🤖 AI Summary
This paper identifies a systemic output variance compression phenomenon—“regression to the mean”—in generative AI (e.g., ChatGPT), which inherently reduces response diversity and suppresses extreme viewpoints or solutions, constituting a fundamental statistical bias rather than an incidental flaw. We propose a three-tier (socio–group–individual) and two-dimensional (material–immaterial) analytical framework, integrating statistical analysis, phenomenological modeling, and empirical distribution comparison. Our approach aligns theoretical modeling with empirical evaluation without relying on specific model architectures. Quantitative results confirm that variance reduction induces multiple negative externalities: innovation suppression, consensus polarization, and narrowing of individual expressive range. Based on these findings, we introduce a co-design intervention strategy combining server-side sampling optimization and user-side prompt engineering, establishing both theoretical foundations and practical paradigms for governing AI-generated diversity.
📝 Abstract
Generative AI models, such as ChatGPT, will increasingly replace humans in producing output for a variety of important tasks. While much prior work has mostly focused on the improvement in the average performance of generative AI models relative to humans' performance, much less attention has been paid to the significant reduction of variance in output produced by generative AI models. In this Perspective, we demonstrate that generative AI models are inherently prone to the phenomenon of"regression toward the mean"whereby variance in output tends to shrink relative to that in real-world distributions.

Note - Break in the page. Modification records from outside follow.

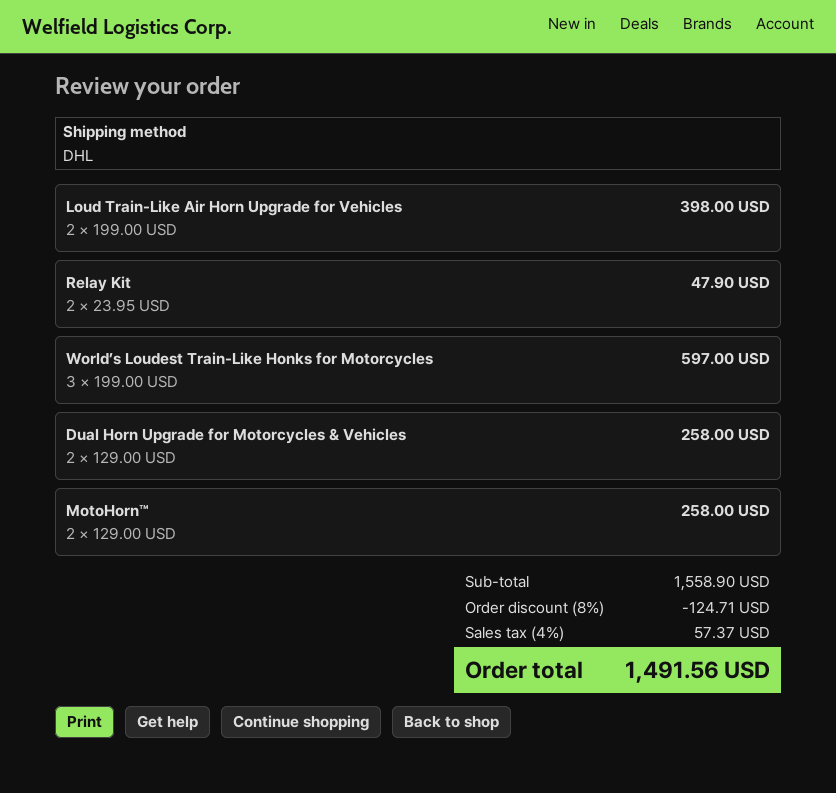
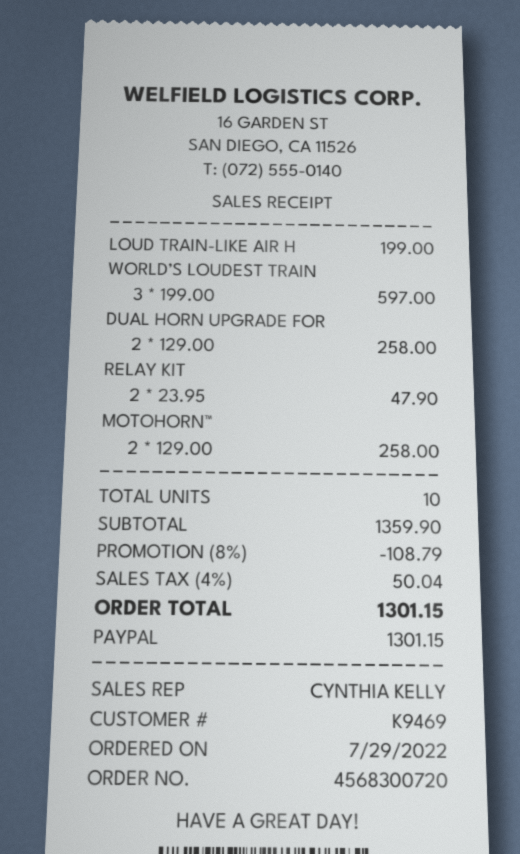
Loud Train-Like Air Horn Upgrade for Vehicles: 2 x 199.00 = 398.00 -> 1 x 199.00 = 199.00
subtotal: 1558.90 -> 1359.90
discount: 8% = 124.71 -> 8% = 108.79
tax: 4% = 57.37 -> 4% = 50.04
total: 1491.56 -> 1301.15

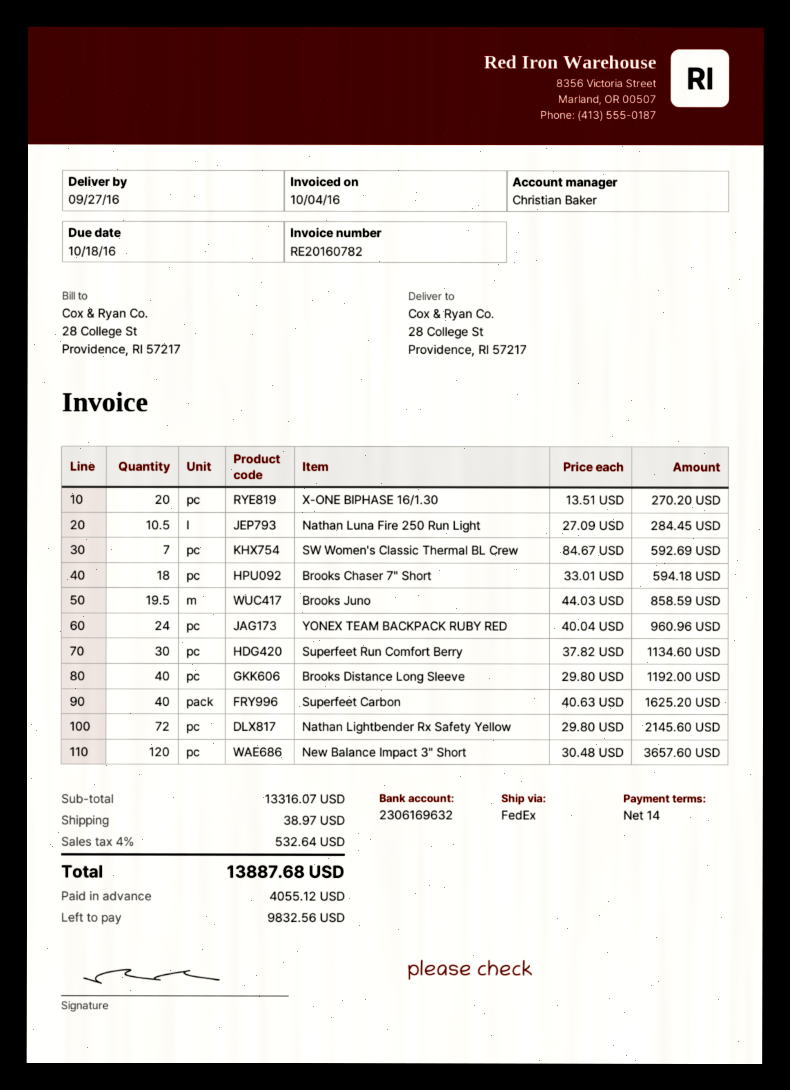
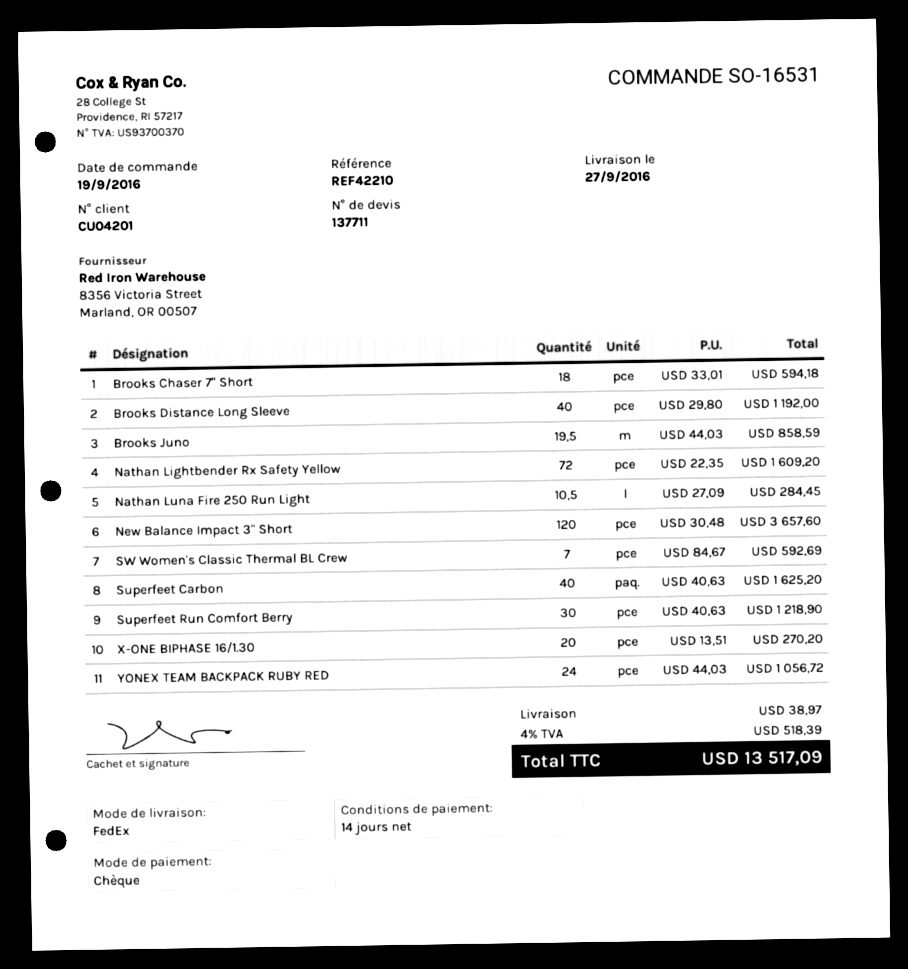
YONEX TEAM BACKPACK RUBY RED: 24 x 40.04 = 960.96 -> 24 x 44.03 = 1056.72
Superfeet Run Comfort Berry: 30 x 37.82 = 1134.60 -> 30 x 40.63 = 1218.90
Nathan Lightbender Rx Safety Yellow: 72 x 29.80 = 2145.60 -> 72 x 22.35 = 1609.20
tax: 4% = 532.64 -> 4% = 518.39
total: 13887.68 -> 13517.09

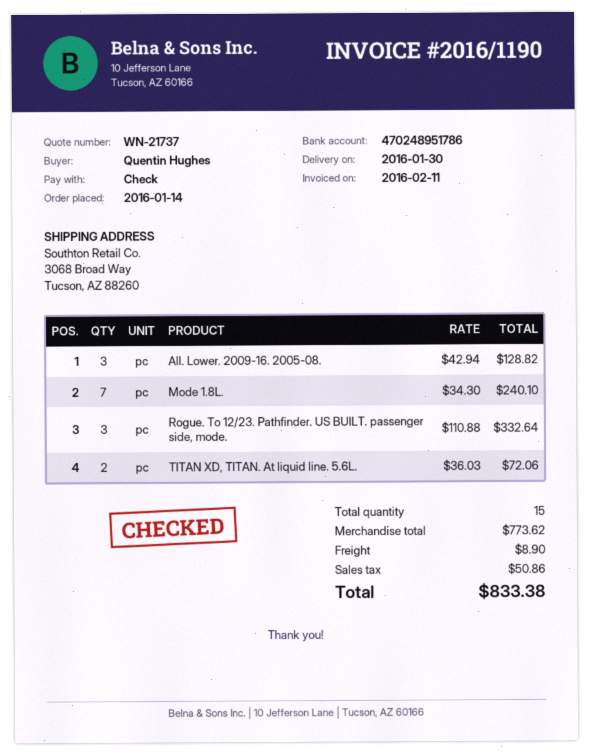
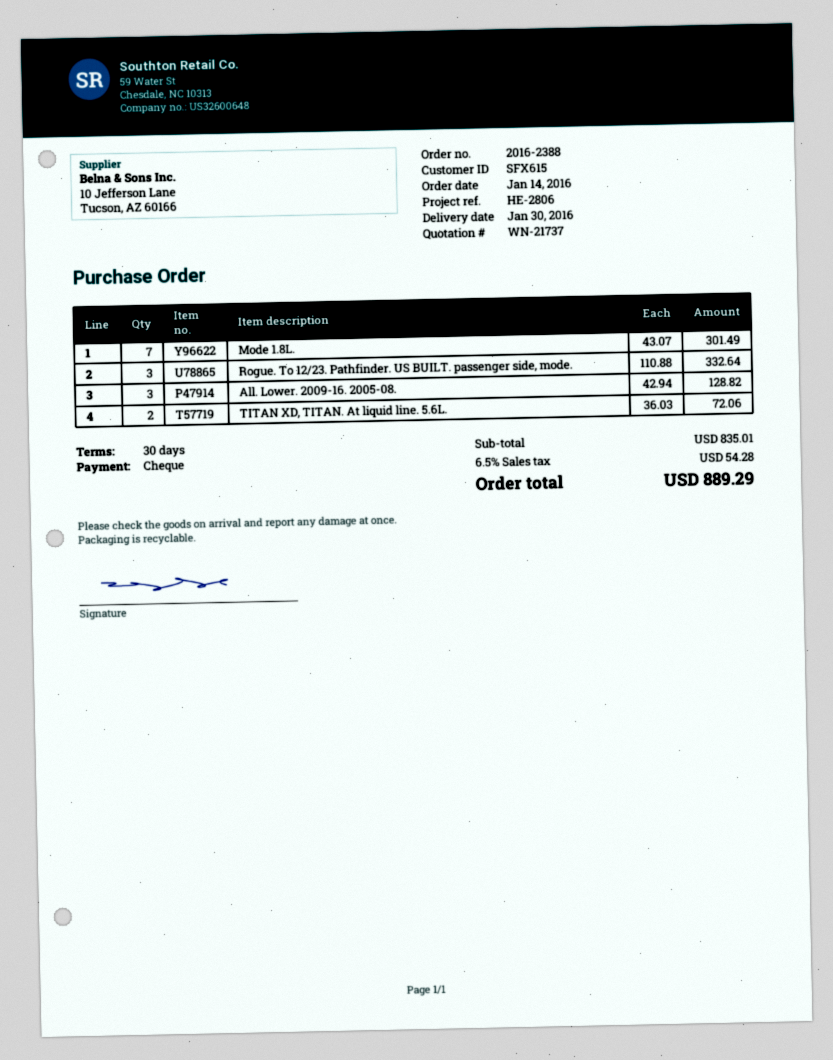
Mode 1.8L.: 7 x 34.30 = 240.10 -> 7 x 43.07 = 301.49
subtotal: 773.62 -> 835.01
shipping: 8.90 -> none
tax: 50.86 -> 54.28
total: 833.38 -> 889.29

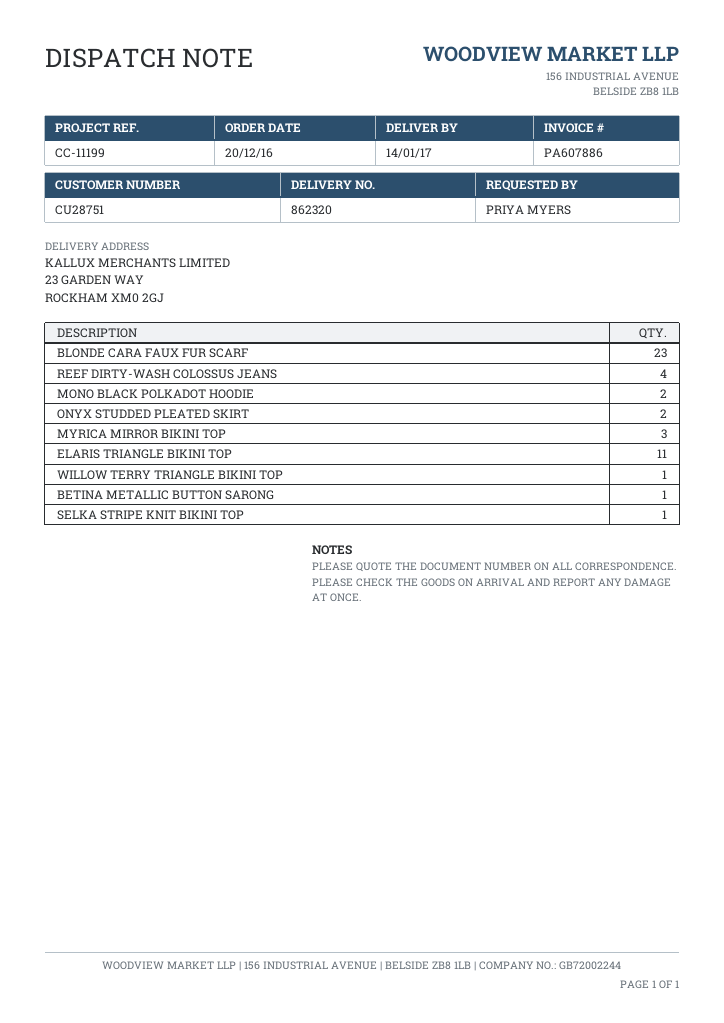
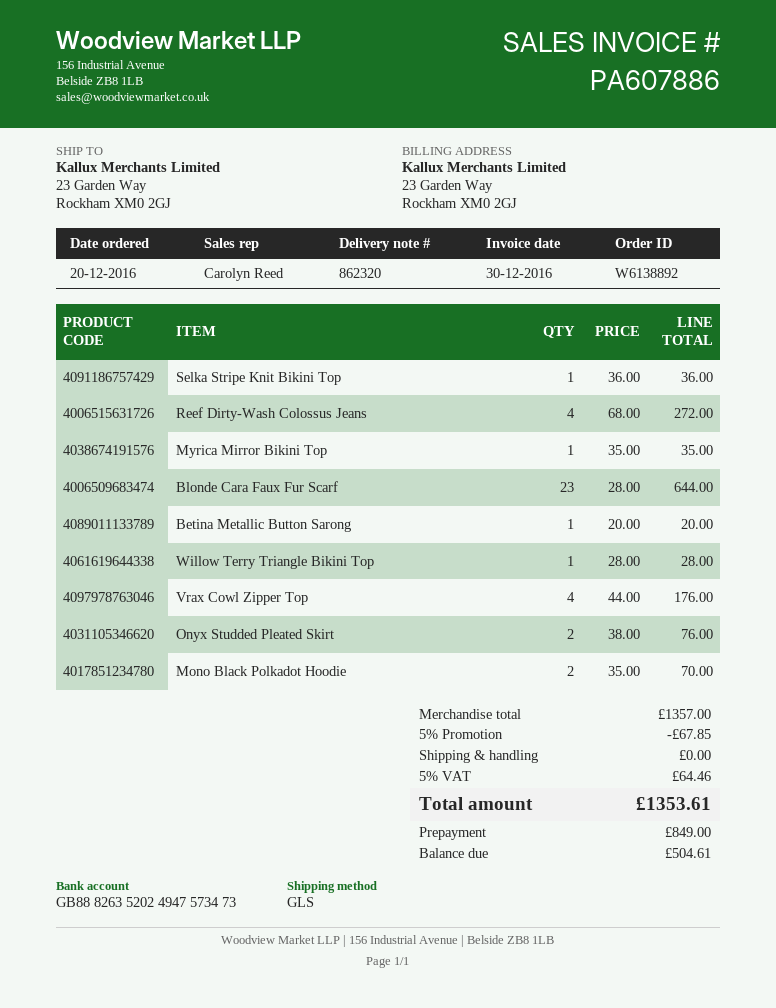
MYRICA MIRROR BIKINI TOP: 3 -> 1
ELARIS TRIANGLE BIKINI TOP: 11 -> none
Vrax Cowl Zipper Top: none -> 4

We discuss potential social implications of this phenomenon across three levels-societal, group, and individual-and two dimensions-material and non-material. Finally, we discuss interventions to mitigate negative effects, considering the roles of both service providers and users. Overall, this Perspective aims to raise awareness of the importance of output variance in generative AI and to foster collaborative efforts to meet the challenges posed by the reduction of variance in output generated by AI models.